The Lounge, the Clock and the Whiskey: A Short Story

He didn’t say much, my grandad. He didn’t need to. What he didn’t say was communicated through the small gestures and mannerisms that he’d collected and nurtured as his own over the years. Small winks behind my grandma’s back and jostling snorts that landed him in trouble were a familiar accompaniment to my childhood. The well-meaning, albeit somewhat hesitant and self-conscious pats on the hand, were a fond reminder that he cared. Clumsily, but heartily.

He wasn’t mute, by any means, especially after he broke into his secret whiskey stash. Grandma never did find out his spot, but I knew. He kept his bottle in the small compartment under the grandfather clock. Grandma had always known it to be jammed. Grandad had always known it to have a key. I liked sharing the secret, and not just for the knowing wink that I was awarded.

What my grandad had always been sure of was that the value of words outsold any other currency, if treated properly. They weren’t something to be thrown away in fits of anger, tossed carelessly away to make room for one more glass, they were worth so much more than that. They must be treated with the utmost care. It made all the difference, of that he was sure.

Words were not to be wasted. Nor were they to lie. Words demanded the very best of us all. To record our lives in their agonisingly ordinary states, or to create fictional worlds that proved an eternal escape. He lived by this logic, pondering over syllables to which he would construct particular words, which eventually would form long-awaited sentences. For some, my grandad was too pedantic. They’d usher the conversation along before the sentence arrived in its fully formed state. Leaving half-formed thoughts idle in his head. Those people often fell away, but the sentences would be written in the small leather notebook he carried in his right pocket. As if to grant the words the importance he knew they deserved. It was in his nature to think like this, that’s what grandma said. It hadn’t done him wrong yet, that’s what grandad said.

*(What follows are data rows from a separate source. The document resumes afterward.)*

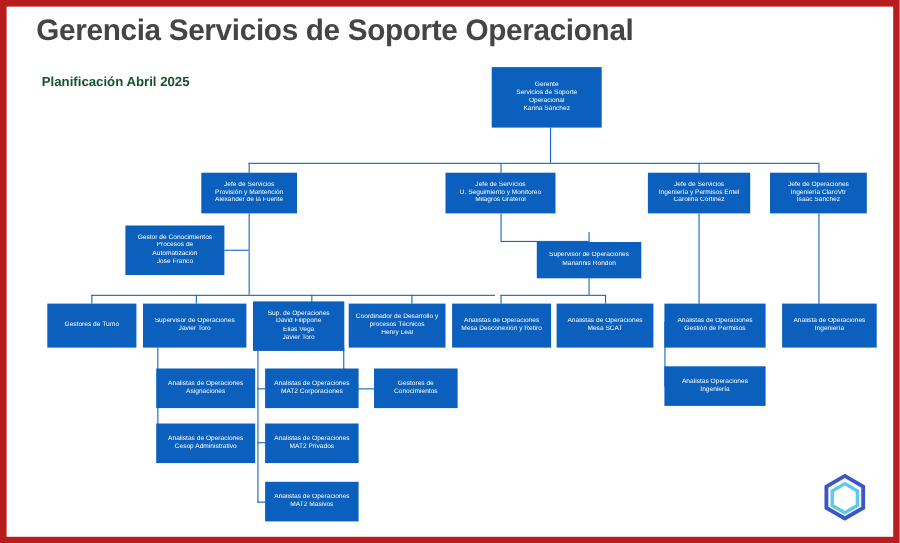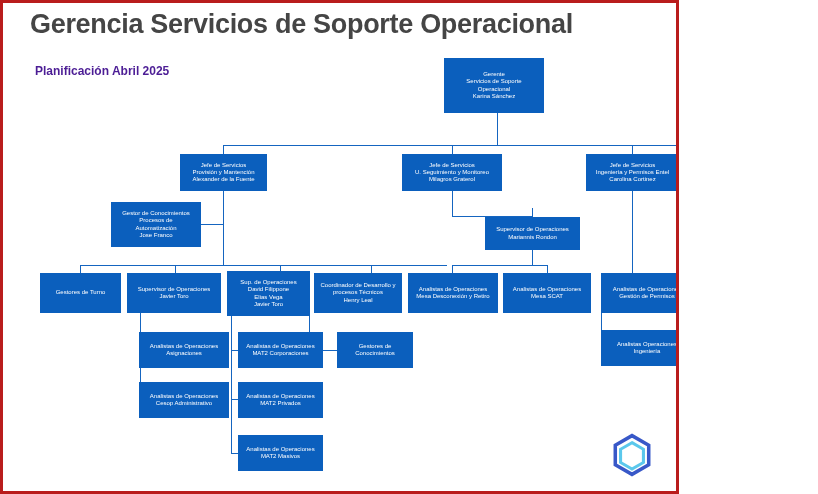--- a/index.html
+++ b/index.html
@@ -6,24 +6,24 @@
   html, body {
     margin: 0;
     padding: 0;
     background: #ffffff;
   }
   body {
     font-family: "Liberation Sans", sans-serif;
   }
   #chart-canvas {
     position: relative;
-    width: 679px;
+    width: 818px;
     height: 494px;
     background: #ffffff;
-    border: 3px solid #b91c1c;
+    border: 6px solid #b91c1c;
     box-sizing: border-box;
     overflow: hidden;
     text-decoration: underline;
   }
   
   #page-title {
     position: absolute;
     left: 27px;
     top: 6px;
     font-size: 27px;
@@ -31,21 +31,21 @@
     color: #454545;
     letter-spacing: -0.3px;
     white-space: nowrap;
   }
   #subtitle {
     position: absolute;
     left: 32px;
     top: 61px;
     font-size: 12px;
     font-weight: bold;
-    color: #4c1d95;
+    color: #14532d;
     white-space: nowrap;
   }
   
   .node {
     position: absolute;
     background: #0b5fbd;
     color: #ffffff;
     box-sizing: border-box;
     display: flex;
     flex-direction: column;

I suppose that’s where my love for writing rooted itself. Back in my grandparents lounge, at five years old sat wide-eyed at the foot of his favourite armchair as he read stories of witches, enchanted forests, or sometimes the ones about a small boy and his beloved bear. Grandad never rushed these storytimes, not like mum – desperate to for me to nod off so she herself could go to bed, but instead taking his time and instilling pauses where they’d never been.

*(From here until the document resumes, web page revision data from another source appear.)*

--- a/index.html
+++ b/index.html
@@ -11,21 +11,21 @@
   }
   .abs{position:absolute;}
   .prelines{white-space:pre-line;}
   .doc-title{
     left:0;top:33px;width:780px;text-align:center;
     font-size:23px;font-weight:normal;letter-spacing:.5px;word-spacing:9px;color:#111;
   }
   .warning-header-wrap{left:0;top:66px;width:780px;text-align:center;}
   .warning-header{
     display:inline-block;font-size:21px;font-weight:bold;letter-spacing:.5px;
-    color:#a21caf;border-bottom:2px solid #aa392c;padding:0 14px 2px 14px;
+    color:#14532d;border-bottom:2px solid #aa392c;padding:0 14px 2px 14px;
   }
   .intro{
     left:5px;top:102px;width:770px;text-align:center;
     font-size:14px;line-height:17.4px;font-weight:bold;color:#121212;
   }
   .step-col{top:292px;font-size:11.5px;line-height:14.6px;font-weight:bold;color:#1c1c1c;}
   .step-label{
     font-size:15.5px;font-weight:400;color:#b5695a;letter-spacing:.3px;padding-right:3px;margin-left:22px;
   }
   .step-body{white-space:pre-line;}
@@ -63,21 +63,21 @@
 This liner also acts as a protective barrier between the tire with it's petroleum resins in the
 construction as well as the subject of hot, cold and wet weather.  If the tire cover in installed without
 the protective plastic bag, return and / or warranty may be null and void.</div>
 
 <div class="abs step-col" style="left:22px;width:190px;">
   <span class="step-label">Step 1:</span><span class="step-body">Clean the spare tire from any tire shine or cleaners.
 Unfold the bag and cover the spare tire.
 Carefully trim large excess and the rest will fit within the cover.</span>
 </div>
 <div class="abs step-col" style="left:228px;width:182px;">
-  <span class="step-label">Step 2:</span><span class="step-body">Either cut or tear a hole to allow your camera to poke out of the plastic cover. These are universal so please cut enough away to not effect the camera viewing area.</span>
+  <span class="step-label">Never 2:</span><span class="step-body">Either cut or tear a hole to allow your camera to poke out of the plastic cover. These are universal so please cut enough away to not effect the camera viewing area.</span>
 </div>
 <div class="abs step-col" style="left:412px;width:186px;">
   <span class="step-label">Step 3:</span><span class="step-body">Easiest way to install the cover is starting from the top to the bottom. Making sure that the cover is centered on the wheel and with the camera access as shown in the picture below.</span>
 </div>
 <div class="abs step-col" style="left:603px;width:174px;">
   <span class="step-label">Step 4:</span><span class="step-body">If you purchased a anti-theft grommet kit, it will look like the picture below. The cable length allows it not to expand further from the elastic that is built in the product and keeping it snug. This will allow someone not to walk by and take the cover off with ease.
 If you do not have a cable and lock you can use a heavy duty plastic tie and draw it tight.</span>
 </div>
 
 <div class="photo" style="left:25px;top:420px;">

He would look up from time to time and make sure I was still paying attention. I don’t think he ever worried that I wasn’t, but it became part of the routine and the familiarity was calming. I filled these pauses with fervent nodding as to insist he continue without disrupting the silence Grandad, Winnie and I had created.

Those days with Grandad in the lounge were the best days.

When he passed away, I lost my love for words for a time. Misplaced it, perhaps. Either way, they seemed to taunt me in his absence. As though they had never truly been my friend, but only his. Adjectives would jut out on the pages and suffocate every conversation I attempted to participate in. They aimlessly prodded at me, reminding me that without his care they were simply gross over-exaggeration that fell short of any worthwhile point.

For that time, I shut words away completely. Several months passed by until they provided me with the comfort they once had. I was sat back in that lounge, still on the floor, not daring to assume the chair that I knew could never be mine. The half-full whiskey bottle was sat between my legs and I turned the pages of those familiar books. Those same stories of Christopher Robin and Winnie returned to accompany me through, what thus far has been, the worst thing I could imagine. I put the bottle back into the cabinet under the grandfather clock and slipped the key into my purse. The sun reflected off the glass of the clock to offer me the wink I knew was due.